Use of 3DEXPERIENCE increased with 2,700 additional “go-lives.” However, an analyst reminded the company of its forecast that 3DEXPERIENCE new licenses would represent the majority of new license business and was told that this was already true of the 3DEXPERIENCE sales entire product line but that it was too much to expect a majority of SOLIDWORKS license sales to include 3DEXPERIENCE as it was introduced only six months ago.

Highlights from the Earnings Call

More medical and pharmaceutical wins were mentioned, including the first big sale to Denmark’s Novo Nordisk, which had been using SIMULIA and will be using 3DEXPERIENCE to design insulin syringes. Stevanato Group, manufacturer of pharmaceutical packaging machines, is using the 3DEXPERIENCE platform. Another pharmaceutical company, Horizon, is extending its use of Medidata with a multiyear agreement for use of Medidata and other cloud products.

Dassault Systèmes points to fashion as another industry where it is successfully engaged, mostly on the strength of Centric PLM, which it claims is the leading PLM solution for fashion, retail and consumer goods.

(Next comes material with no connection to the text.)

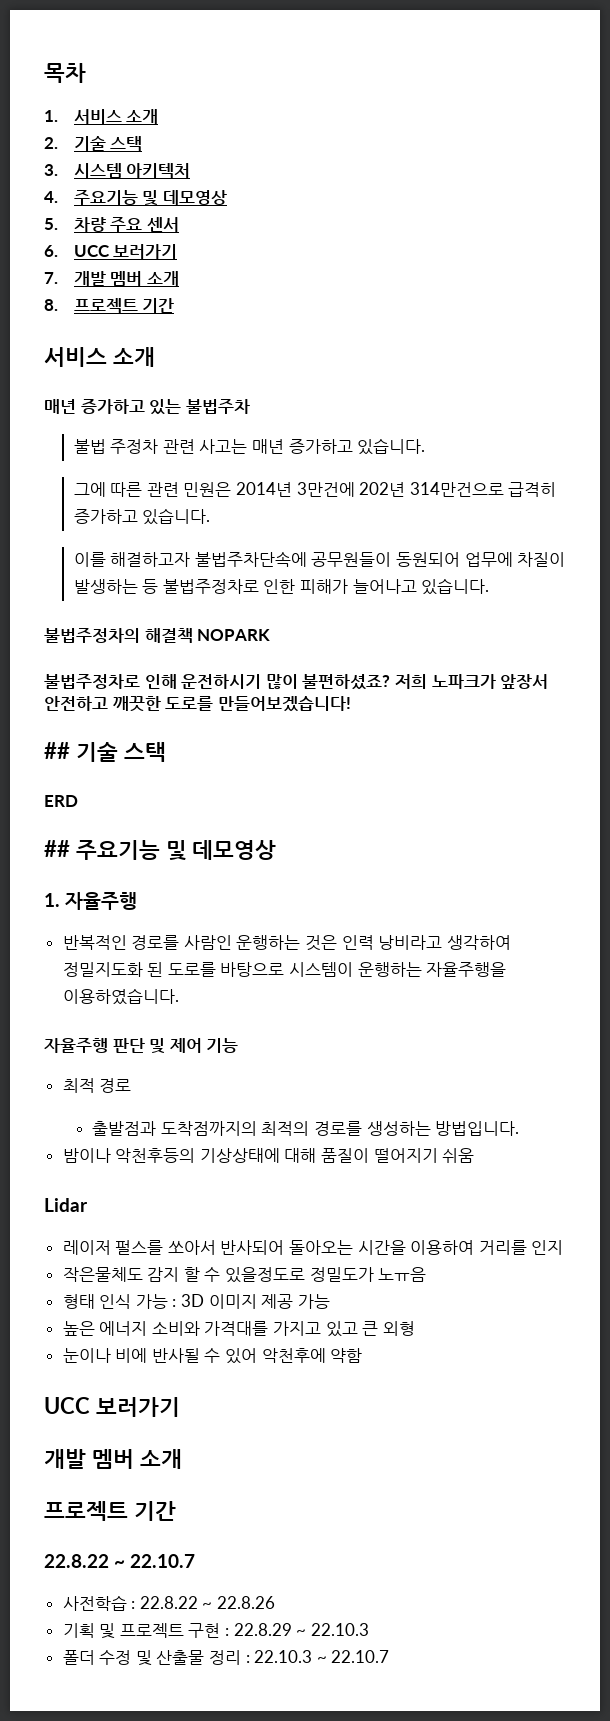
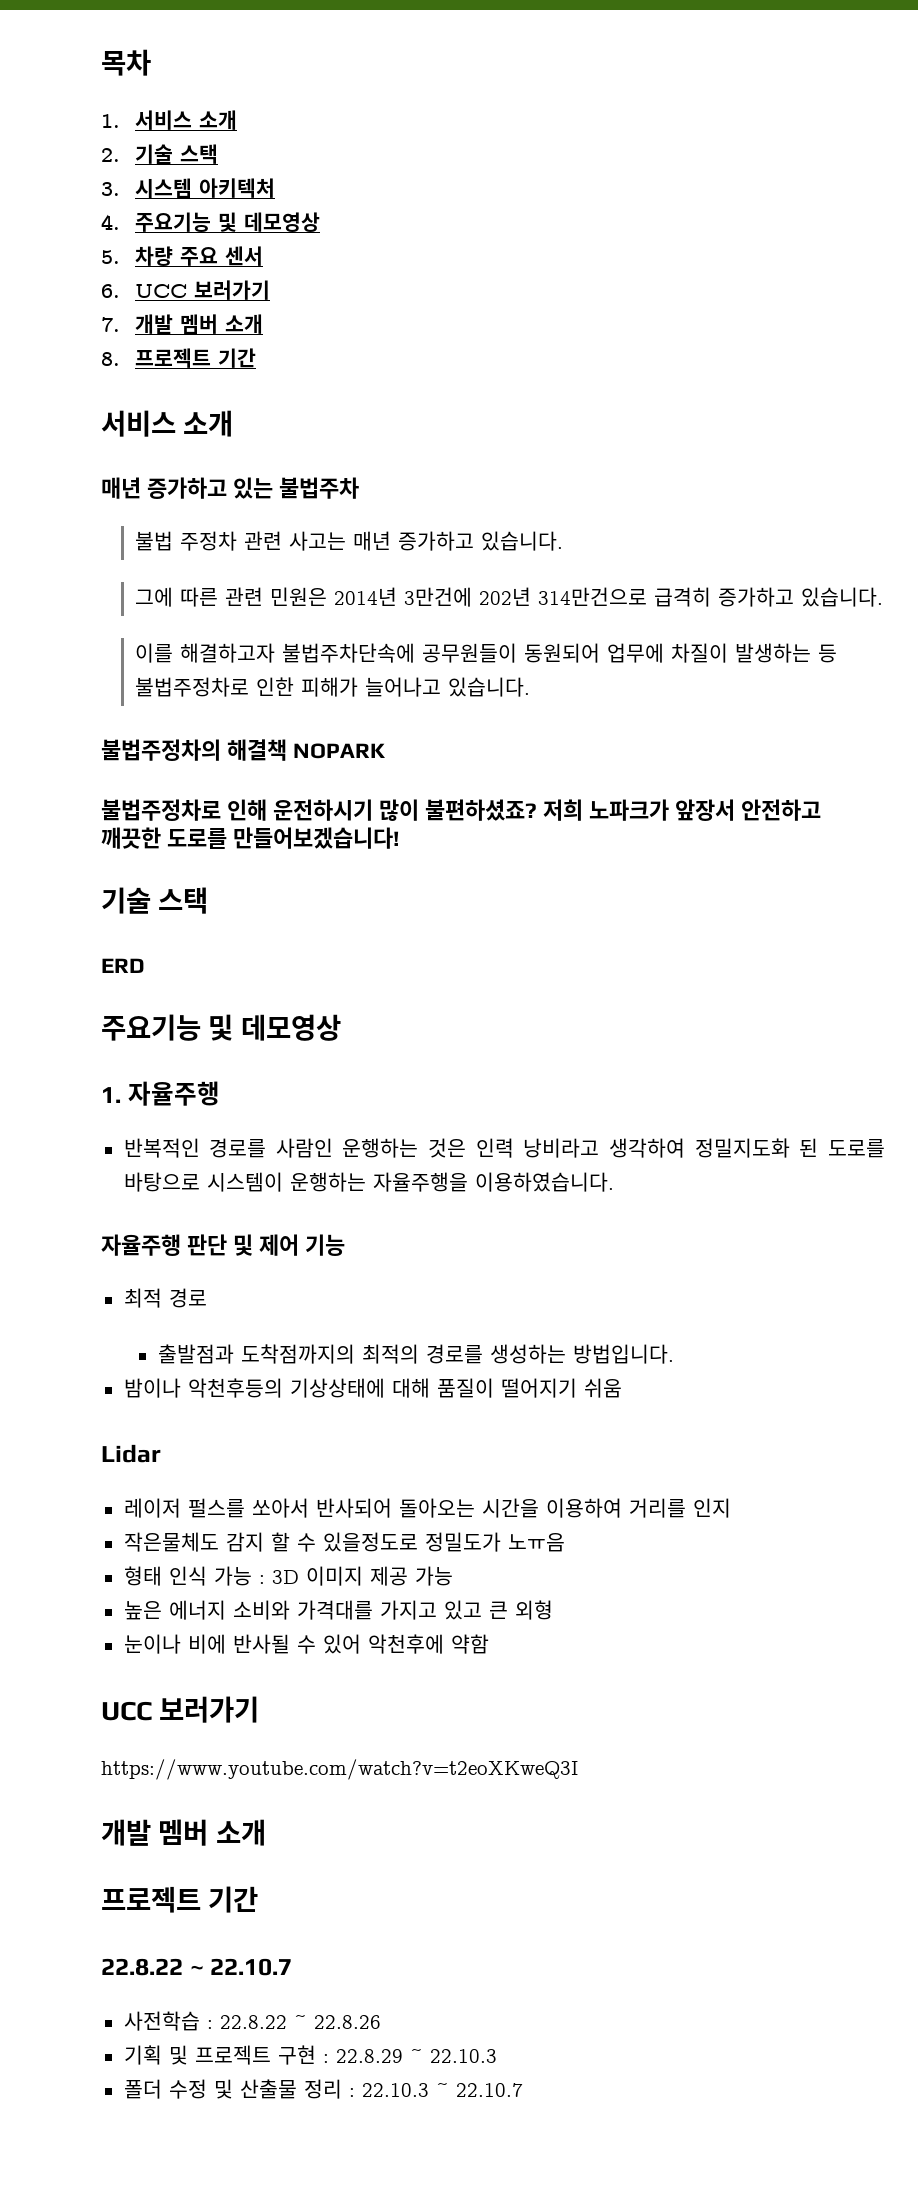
[44,742,70,759] ## -> (399, 838) none
[44,840,70,857] ## -> (145, 965) none
(180, 1407) none -> [101,1759,578,1780] // https://www.youtube.com/watch?v=t2eoXKweQ3I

We don’t often hear of infrastructure wins by Dassault Systèmes, but here’s one: Lithium Valley, where several Western Australia companies have gotten together with an idea to create a battery manufacturing hub.

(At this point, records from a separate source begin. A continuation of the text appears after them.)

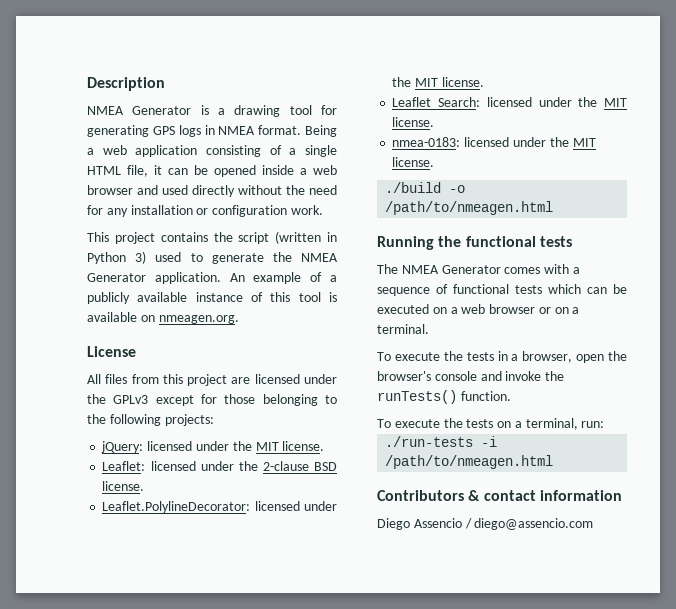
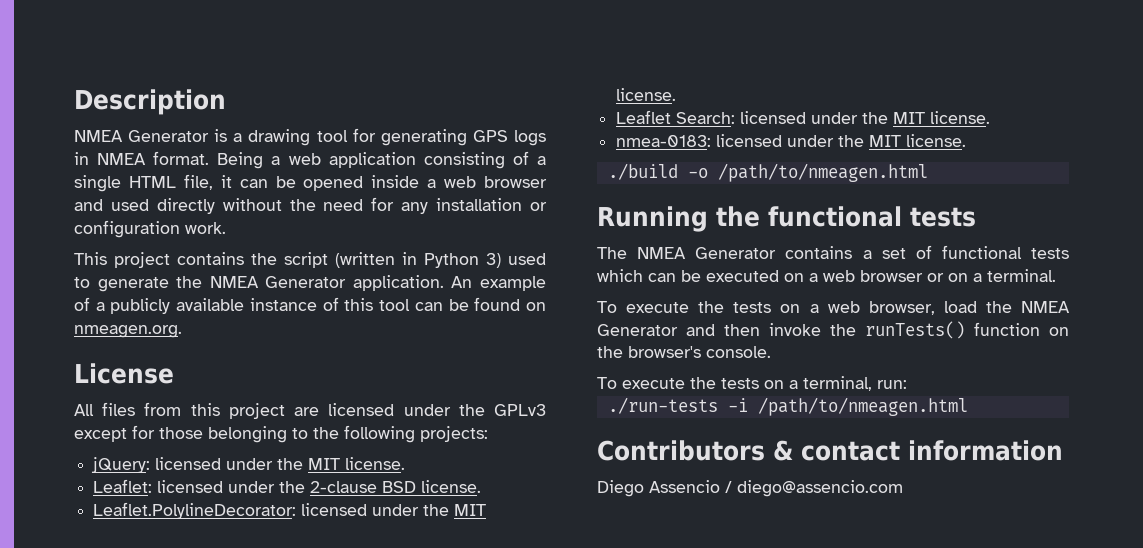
[329,292,337,302] [87,312,137,322] is available -> [414,297,521,311] can be found
[504,264,580,274] [377,287,430,296] comes with a sequence -> [785,246,906,259] contains a set
[497,351,627,363] [377,371,565,381] [377,390,511,404] in a browser, open the browser's console and invoke the runTests() function. -> [780,301,1070,315] [597,321,1069,339] [597,346,771,358] on a web browser, load the NMEA Generator and then invoke the runTests() function on the browser's console.

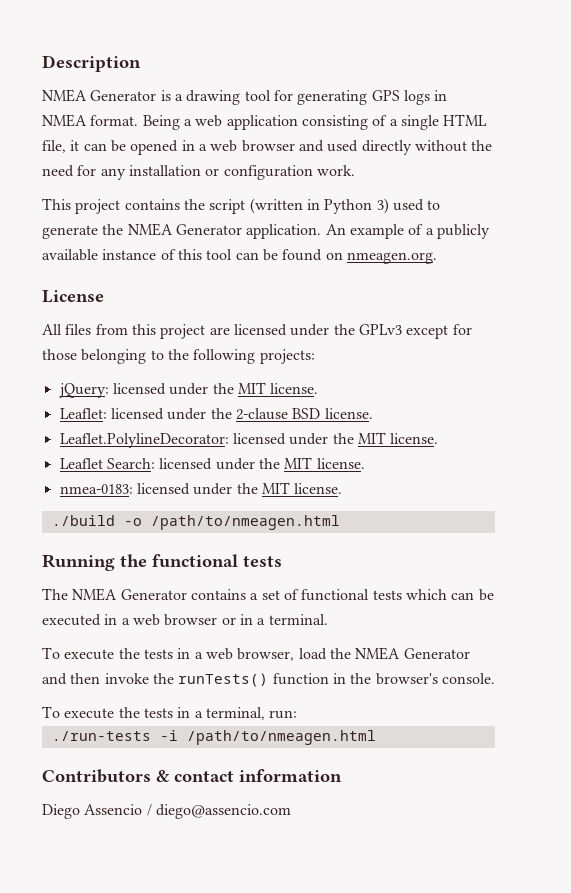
[371,175,420,188] inside -> [181,140,195,151] in
[784,273,804,282] on -> [104,614,118,625] in
[948,273,968,282] on -> [239,614,253,625] in
[780,304,801,313] on -> [177,648,191,659] in
[1049,327,1069,336] on -> [332,673,346,684] in
[764,380,784,389] on -> [177,707,191,718] in

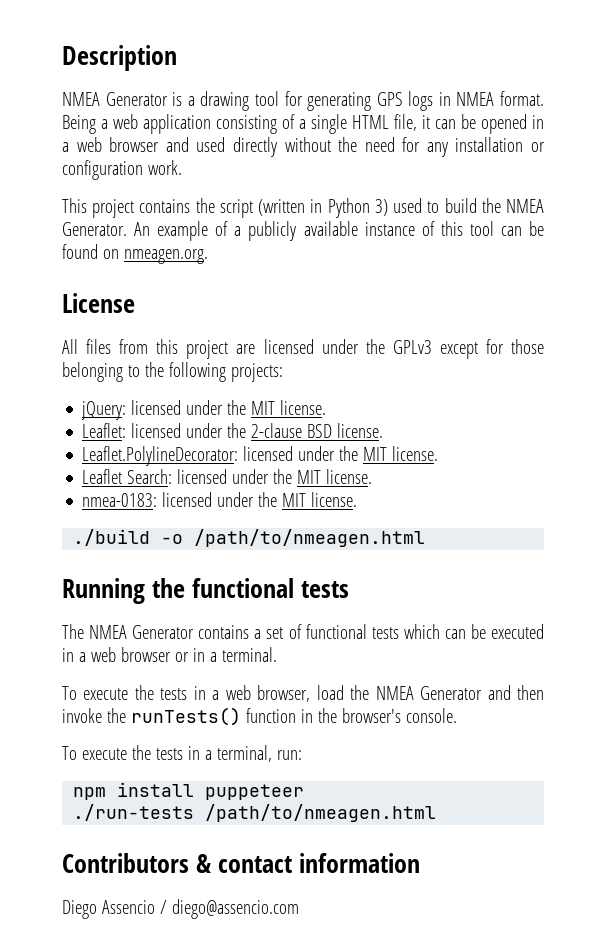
[42,223,322,239] generate the NMEA Generator application. -> [444,198,544,213] [62,222,127,236] build the NMEA Generator.
(298, 714) none -> [73,782,305,800] // npm install puppeteer
[159,730,178,741] -i -> (195, 812) none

Renault selected Dassault Systèmes as its software partner for the Software République program, which with 1,000 engineers and data scientists, hopes to usher in the next generation of mobility using big data and AI.

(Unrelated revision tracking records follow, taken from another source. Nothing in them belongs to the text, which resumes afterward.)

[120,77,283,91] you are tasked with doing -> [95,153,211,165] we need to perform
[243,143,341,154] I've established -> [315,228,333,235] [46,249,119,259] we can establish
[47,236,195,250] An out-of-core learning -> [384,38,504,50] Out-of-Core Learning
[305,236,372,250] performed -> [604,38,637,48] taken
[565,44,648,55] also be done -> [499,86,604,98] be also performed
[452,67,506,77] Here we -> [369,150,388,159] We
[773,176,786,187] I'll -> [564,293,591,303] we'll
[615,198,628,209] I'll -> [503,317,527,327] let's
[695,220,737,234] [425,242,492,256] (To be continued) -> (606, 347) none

Profit was not achieved by reducing staff. In fact, the company claims to have kept its workforce totals intact and noted that it will be adding a thousand people to its payroll this year.

In 2020, the industrial innovation software segment revenue accounted for €2.3 billion and represented 57 percent of the total revenue.

A regional breakdown of revenue was offered. America led all areas in licensees and software growth in the quarter with recurring revenue up by 16 percent total and 9 percent on an ongoing basis. America’s software revenue increased by 23 percent in total and 13 percent on an ongoing basis. The company admitted to “lost deals” in Europe in the quarter but claimed to have made up for it in China, where software revenue was up 20 percent for the quarter and 15 percent for the year. India and Korea, where the pandemic had more of a negative economic effect, were “soft.”

Charlès continued with the social responsibility—although with little response from the audience of financial analysts. Dassault Systèmes recently announced its Water for Life, part of its far-reaching and well-meaning The Only Progress Is Human campaign, told through 10 acts. In the first act, the company teams up with veteran explorer Mike Horn for Water for Life to educate the world about its decreasing clean freshwater supply. We covered it here.

The company also made Women in Technology a goal and is proud that half of its board, 40 percent of its executives and 30 percent of its managers are now made up of women. We want it to be higher, said Charlès, not satisfied with surpassing the industry average of 26 percent according to a National Center for Women & Information Technology (NCWIT) report.

Is Fintech the Next Life Sciences?

Dassault Systèmes mentioned its acquisition of NuoDB in November. A cloud-based distributed SQL database vendor will be used as part of cloud infrastructure data. The cloud is 20 percent of Dassault Systèmes’ revenue at the moment, according to Charlès, who added that he expects it to grow to one-third by 2025.

Mentioned was Dassault Systèmes’ completion of the acquisition of NuoDB, the “cloud-native distributed SQL database leader,” which counts as its primary customer Temenos, the “world’s #1 banking software.” NuoDB had revenues of $6 million in 2019, small compared to Dassault Systèmes revenue of over a billion dollars, but might this signal financial services (fintech) as the next market the company will pry open, as it did with Medidata and medical services?